La déréglementation des PTT

Les bureaux de poste ferment les uns après les autres en campagne, de plus en plus de tournées de facteur se font « à découvert » (c'est-à-dire que l'usager ne reçoit pas son courrier du jour), les boîtes aux lettres et les cabines téléphoniques disparaissent, les délais d'ouverture d'une ligne téléphonique et le prix du forfait téléphone explosent, les points paiement (qui permettent aux clients les plus précaires de régler leur facture) ferment, les « clients » - on ne parle plus d'usager, ça fait Jurassic Park, paraît-il - sont sommés de régler leur facture dans les quinze jours, sinon leur ligne est coupée...

Les nouveaux opérateurs de téléphonie fixe et mobile sont des concurrents sur des parts de marché à prendre. La direction de FT veut faire du chiffre à l'international, et donc achète Orange au prix le plus fort du marché (50 milliards d'euros !) et Equant (3,5 milliards d'euros), filialise à tour de bras (il existe plus d'une centaine de filiales de France Télécom en France et à l'étranger), et est cotée en Bourse. Le personnel est pressuré, subit des mutations, des changements de grades et de statuts, etc. Des plans sociaux plus ou moins déguisés ont lieu, en priorité dans les filiales. France Télécom est maintenant une société anonyme.

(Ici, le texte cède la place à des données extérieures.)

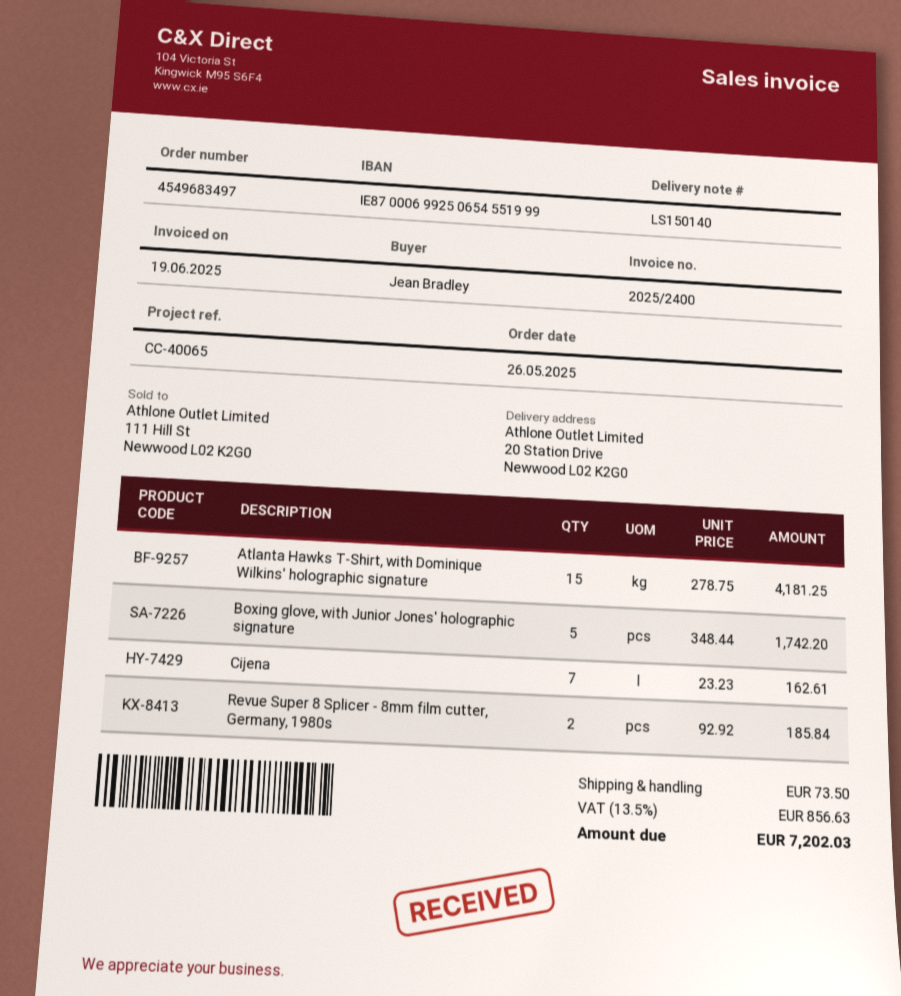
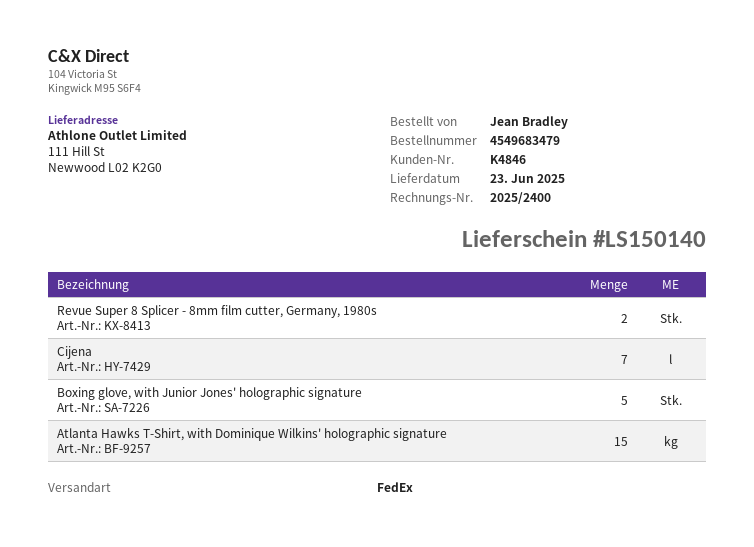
order number: 4549683497 -> 4549683479
ship to: 20 Station Drive, Newwood L02 K2G0 -> 111 Hill St, Newwood L02 K2G0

Pendant ce temps, le chiffre d'affaires augmente, et le nombre de salariés (plus de 200 000 avec l'international) diminue.

La dette « record » de 70 milliards d'euros de France Télécom n'est que la suite logique de la gestion capitaliste d'une entreprise qui se veut à vocation internationale, dans un marché supposé effervescent, et qui se casse la figure comme n'importe quelle start-up de vente de chaussettes en ligne sur le Web. L'ex-PDG est Michel Bon. C'était « le PDG le plus mal payé » de France avec 1,2 million de francs par an. Pauvre, mais quand même ancien PDG de Carrefour (qu'il a quitté avec 20 millions d'indemnités et des stocks-options) et de l'ANPE, « pote de virée » avec Alain Juppé, et élu par l'ordre des dominicains à la présidence des Éditions du Cerf fondées en 1929 par le pape Pie XI. Il a surtout une « sainte » horreur des étrangers, des « gens à problèmes », bref les pauvres. Il est maintenant chargé de mission dans un placard doré jusqu'à sa retraite... cette année, à 60 ans. Thierry Breton, le tueur de Thomson, est le nouveau PDG en charge du plan Top (!) : dégager 45 milliards d'euros en trois ans. Les contribuables sont ainsi passés à la caisse : recapitalisation de France Télécom à hauteur de 9 milliards d'euros en 2002 (après avoir engraissé les actionnaires, socialisons les pertes), nouveaux emprunts et surtout économies sur le dos du personnel, par exemple, voire cession de parts rentables du groupe...

La privatisation de France Télécom

Quelle nouveauté apporte le projet de loi de privatisation de France Télécom adopté en conseil des ministres le 31 juillet dernier[[ous trouverez le projet de loi complet sur : [- http://cgtptt.free.fr/ft/dossiers/Avenir/projetloi.pdf].]] ?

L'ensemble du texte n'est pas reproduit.